Trapezoid  ≈ 0.68273043
Simpson    ≈ 0.68268950
Exact      = 0.68268949

Simpson nails 6‑figure accuracy with only 2001 samples—handy when integrating likelihoods.

3 · Demo ② – Autograd Verifies the FTC

Let

F(x)=\int_{0}^{x}\sin t\,dt = 1-\cos x.

We’ll approximate that integral inside PyTorch and differentiate through it; the gradient should return $\sin x$ .
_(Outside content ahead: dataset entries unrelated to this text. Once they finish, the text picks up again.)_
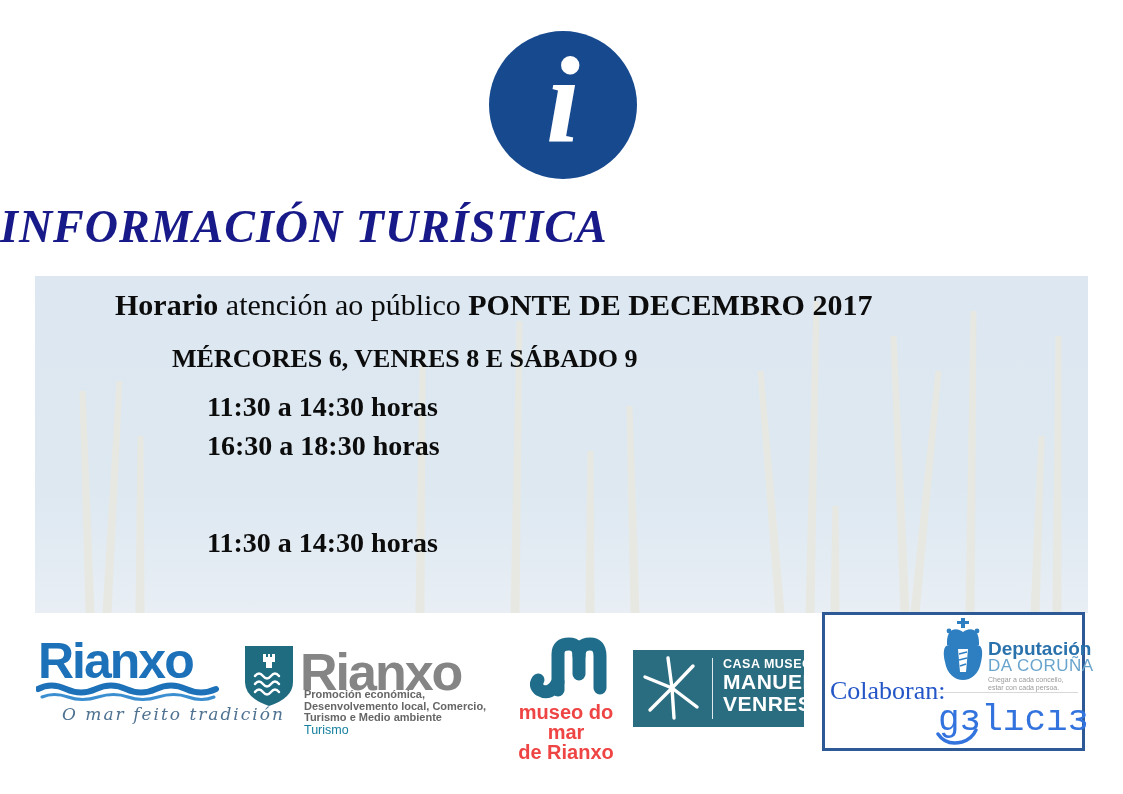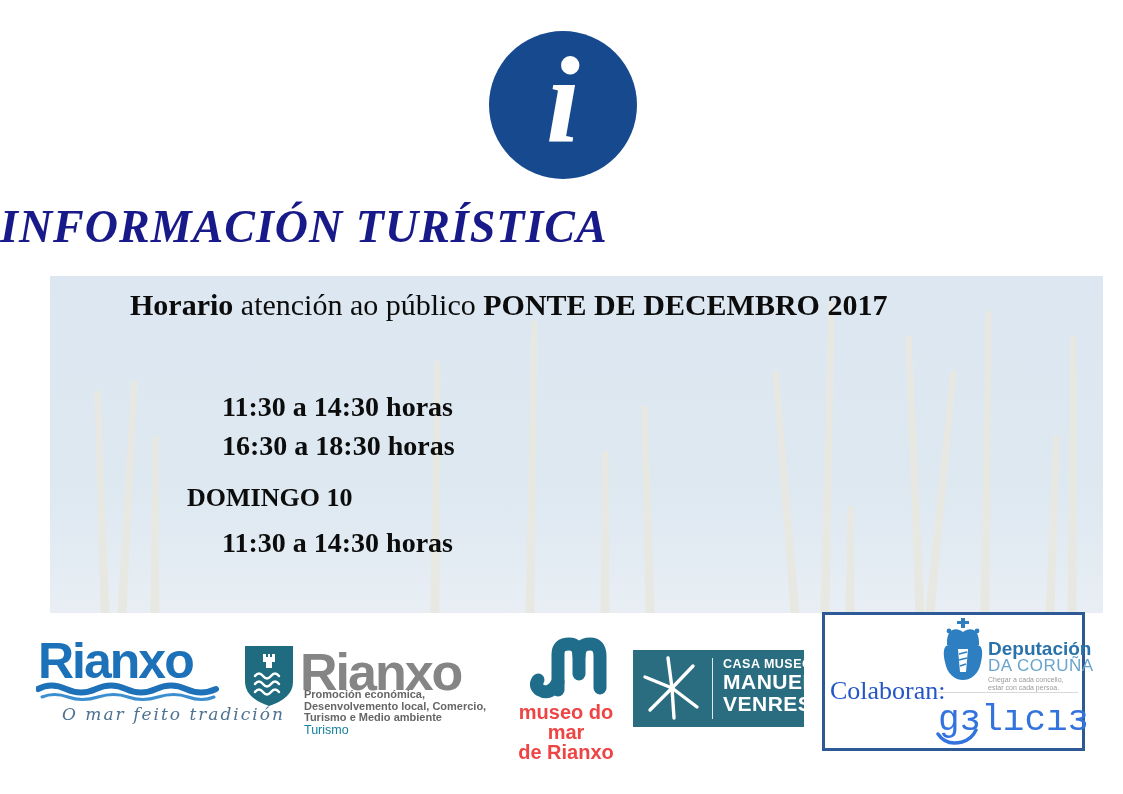--- a/index.html
+++ b/index.html
@@ -19,7 +19,7 @@
     font-size: 46px; color: #191A8A; letter-spacing: 1px; }
 
   
-  .sched-box { left: 50px; top: 276px; width: 1053px; height: 337px;
+  .sched-box { left: 35px; top: 276px; width: 1053px; height: 337px;
     background: linear-gradient(180deg, #dce7f1 0%, #dde8f1 62%, #e8eef4 100%); overflow: hidden; }
   .sched-box svg.sticks { position: absolute; left: 0; top: 0; }
   .sched-text { position: absolute; font-family: "Liberation Serif", serif; color: #0c0c0c; white-space: nowrap; }

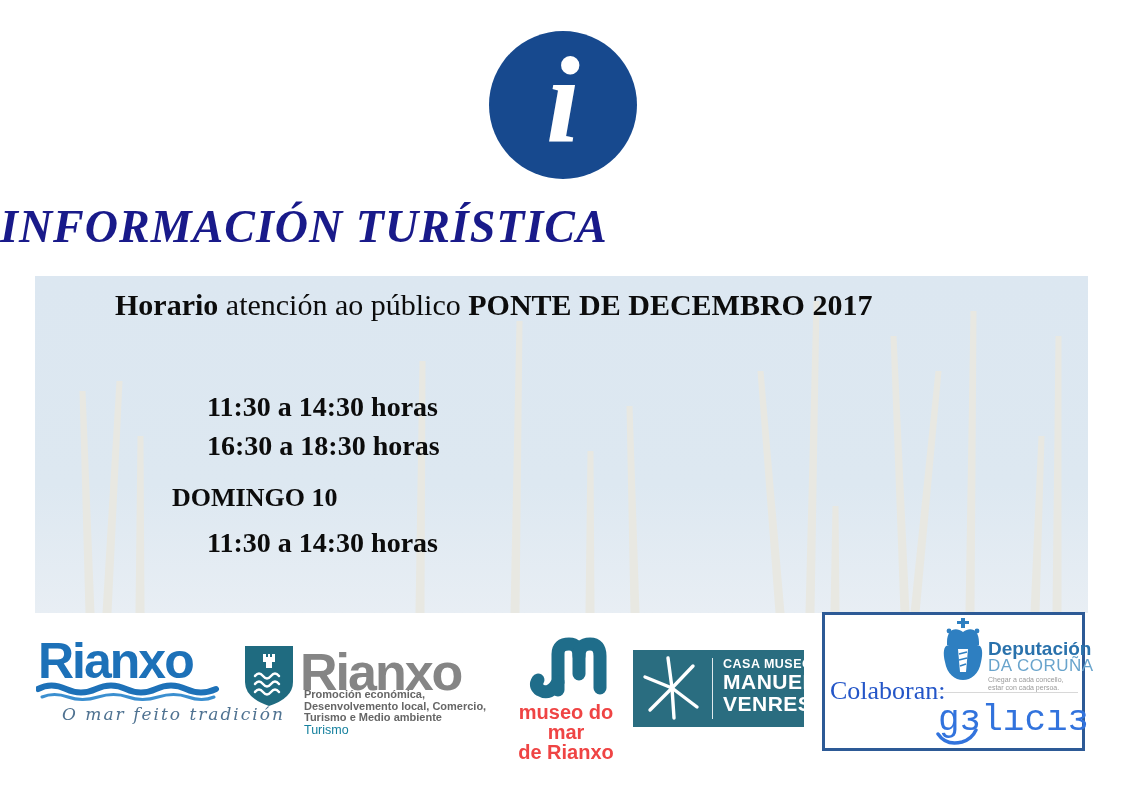--- a/index.html
+++ b/index.html
@@ -100,6 +100,7 @@
 
   <div class="sched-text l1"><b>Horario</b><span> atención ao público </span><b>PONTE DE DECEMBRO 2017</b></div>
 
+  <div class="sched-text day l2">MÉRCORES 6, VENRES 8 E SÁBADO 9</div>
   <div class="sched-text time l3">11:30 a 14:30 horas</div>
   <div class="sched-text time l4">16:30 a 18:30 horas</div>
   <div class="sched-text day l5">DOMINGO 10</div>

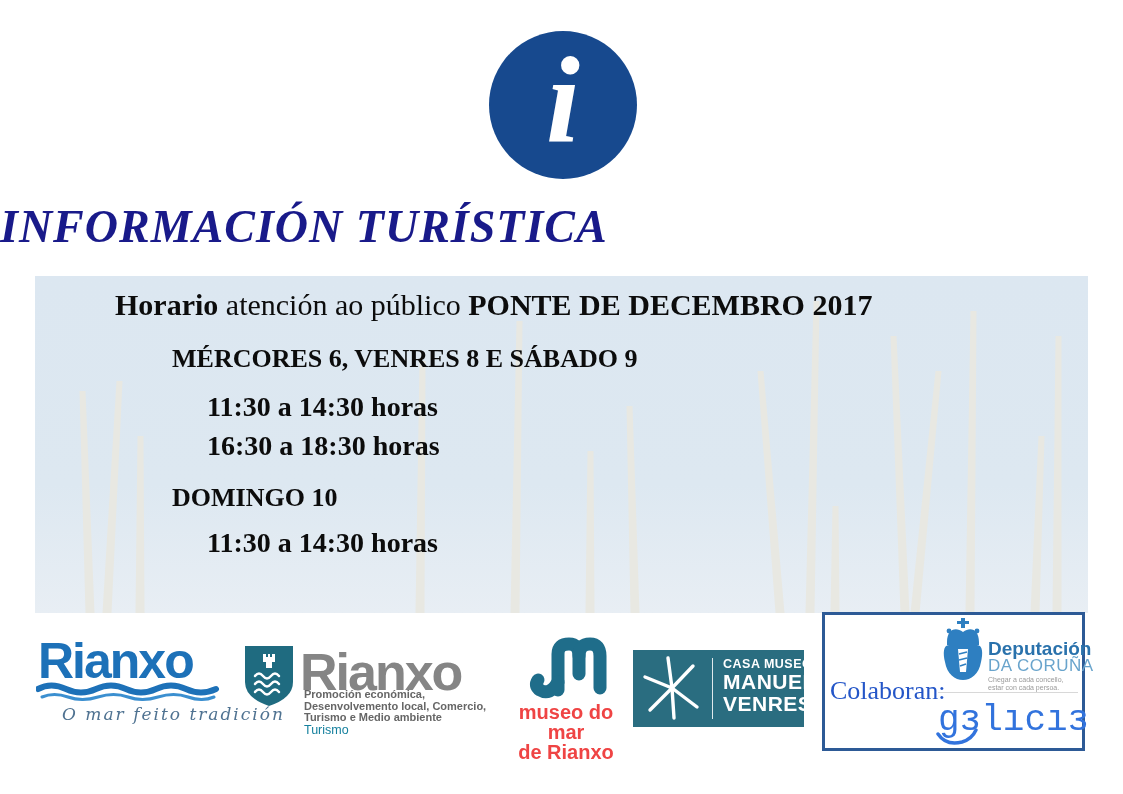--- a/index.html
+++ b/index.html
@@ -103,7 +103,6 @@
   <div class="sched-text day l2">MÉRCORES 6, VENRES 8 E SÁBADO 9</div>
   <div class="sched-text time l3">11:30 a 14:30 horas</div>
   <div class="sched-text time l4">16:30 a 18:30 horas</div>
-  <div class="sched-text day l5">DOMINGO 10</div>
   <div class="sched-text time l6">11:30 a 14:30 horas</div>
 </div>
# calc-03-ftc/ftc_autograd.py
import torch, math
torch.set_default_dtype(torch.float64)

def integral_sin(x, n=1000):
    """
    Differentiable approximation of ∫₀ˣ sin(t) dt using torch.trapz.
    """
    t_base = torch.linspace(0.0, 1.0, n, device=x.device)   # fixed grid [0,1]
    t      = t_base * x                                     # scale to [0,x]
    y      = torch.sin(t)
    return torch.trapz(y, t)                                # area under curve

x = torch.tensor(1.2, requires_grad=True)
F = integral_sin(x)
F.backward()                       # ∂F/∂x via autograd

print(f"Integral F(1.2) ≈ {F.item():.8f}")
print(f"autograd dF/dx  ≈ {x.grad.item():.8f}")
print(f"analytic sin(1.2)= {math.sin(1.2):.8f}")

Output:

Integral F(1.2) ≈ 0.22824368
autograd dF/dx  ≈ 0.93203909
analytic sin(1.2)= 0.93203909

Autograd recovers $\sin(1.2)$ to machine precision—FTC in action.

4 · Why ML Engineers Should Care

Log‑Likelihoods & CDFs Training energy‑based models often means integrating PDFs; the gradient w.r.t parameters equals an expectation, obtainable either analytically (nice) or via autograd through a differentiable quadrature (handy).
Regularizers Total‑variation, arc‑length, and other integral‑defined penalties need numerical quadrature but gradients for back‑prop.
Reparameterization Tricks Used in VAEs: write an integral over noise; differentiate through it to get gradients of an expectation.

5 · Exercises

Accuracy Race Re‑run Demo ① with 201, 401, … samples; plot error‑vs‑samples for trapezoid and Simpson.
Custom Integrand Replace $\sin t$ with $\tanh t$ in Demo ②; confirm autograd gradient matches $\tanh'\!=\!1-\tanh^{2}$ .
Parameter Gradient Let $G(μ)=\int_{-2}^{2} \mathcal N(t; μ, 1)\,dt$ . Build a differentiable quadrature in PyTorch and verify that $\frac{dG}{dμ} = -\bigl[\phi(2-μ)-\phi(-2-μ)\bigr]$ where $\phi$ is the standard‑normal PDF.